■ YOUR GOAL: For the records that follow, say how many lines have the word "Bravo" in them. Write the number and nothing more.

Dataset items:
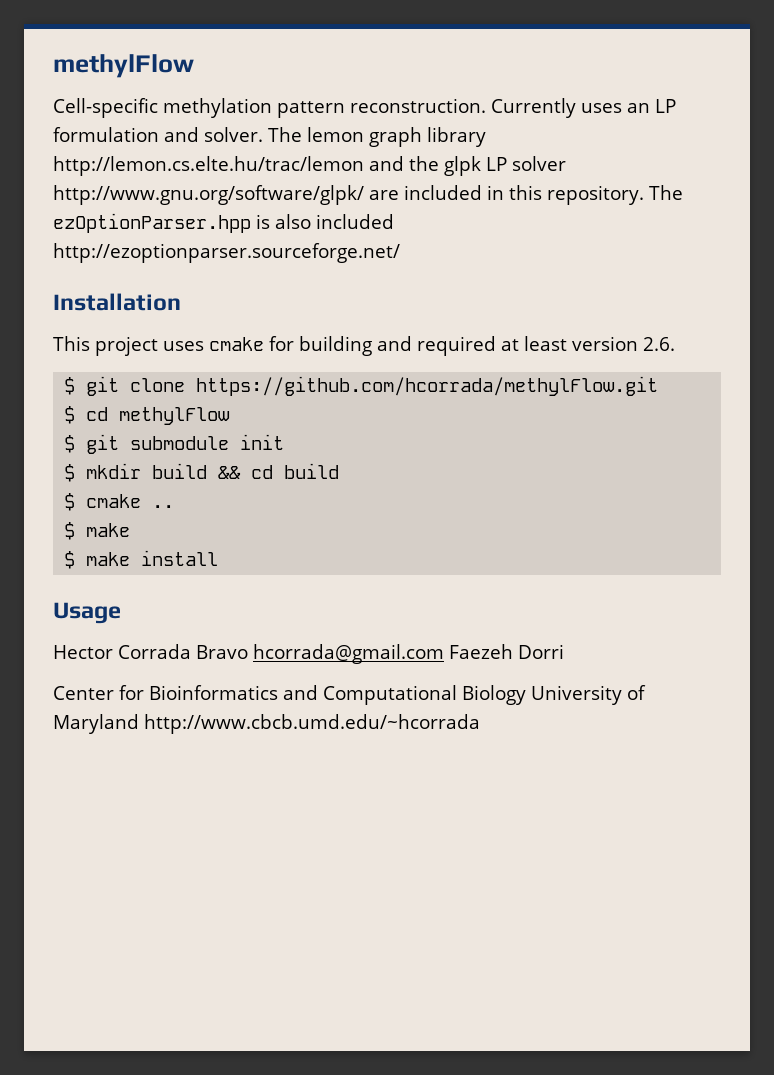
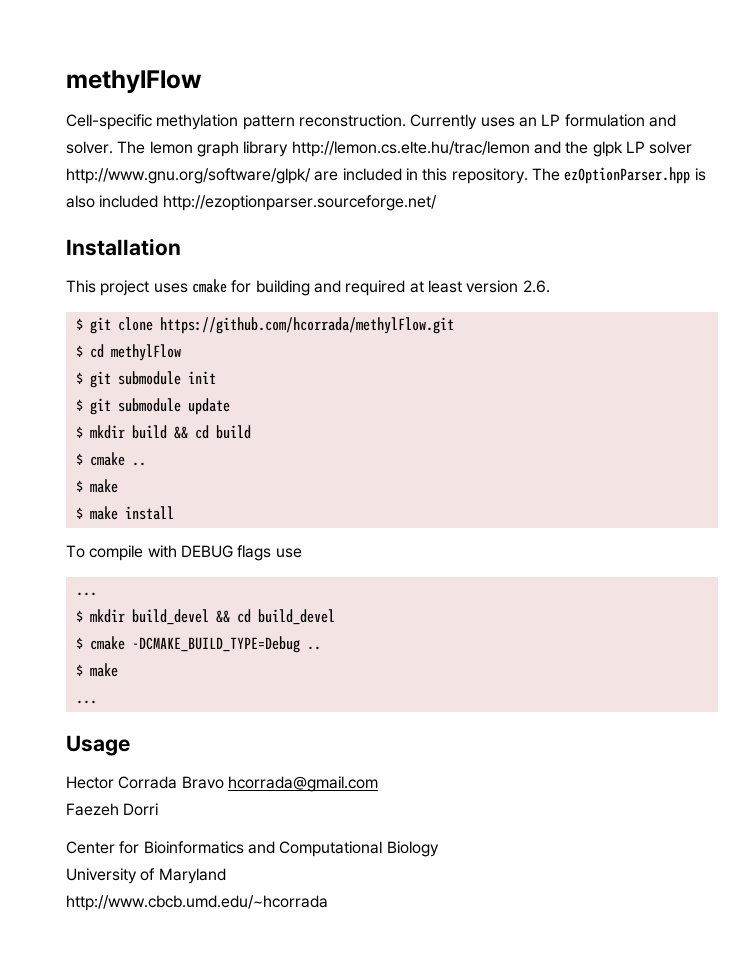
+ $ git submodule update
+ To compile with DEBUG flags use
+ ...
+ $ mkdir build_devel && cd build_devel
+ $ cmake -DCMAKE_BUILD_TYPE=Debug ..
+ $ make
+ ...
- Hector Corrada Bravo hcorrada@gmail.com Faezeh Dorri
+ Hector Corrada Bravo hcorrada@gmail.com
+ Faezeh Dorri
- Center for Bioinformatics and Computational Biology University of Maryland http://www.cbcb.umd.edu/~hcorrada
+ Center for Bioinformatics and Computational Biology
+ University of Maryland
+ http://www.cbcb.umd.edu/~hcorrada

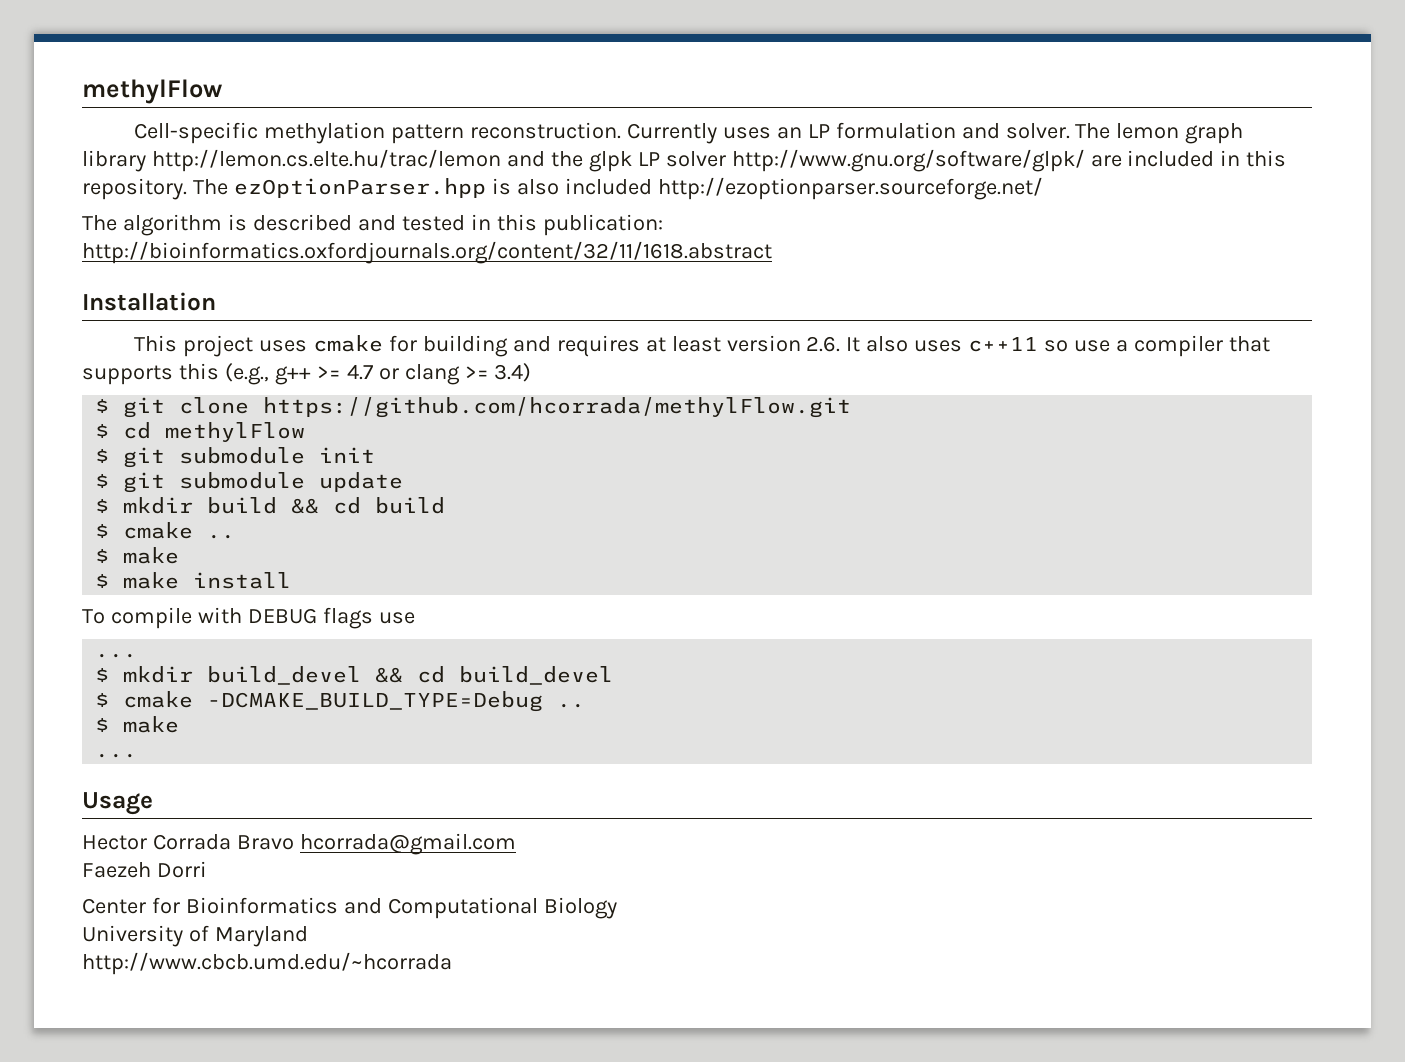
+ The algorithm is described and tested in this publication: http://bioinformatics.oxfordjournals.org/content/32/11/1618.abstract
- This project uses cmake for building and required at least version 2.6.
+ This project uses cmake for building and requires at least version 2.6. It also uses c++11 so use a compiler that supports this (e.g., g++ >= 4.7 or clang >= 3.4)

■ SOLUTION: 2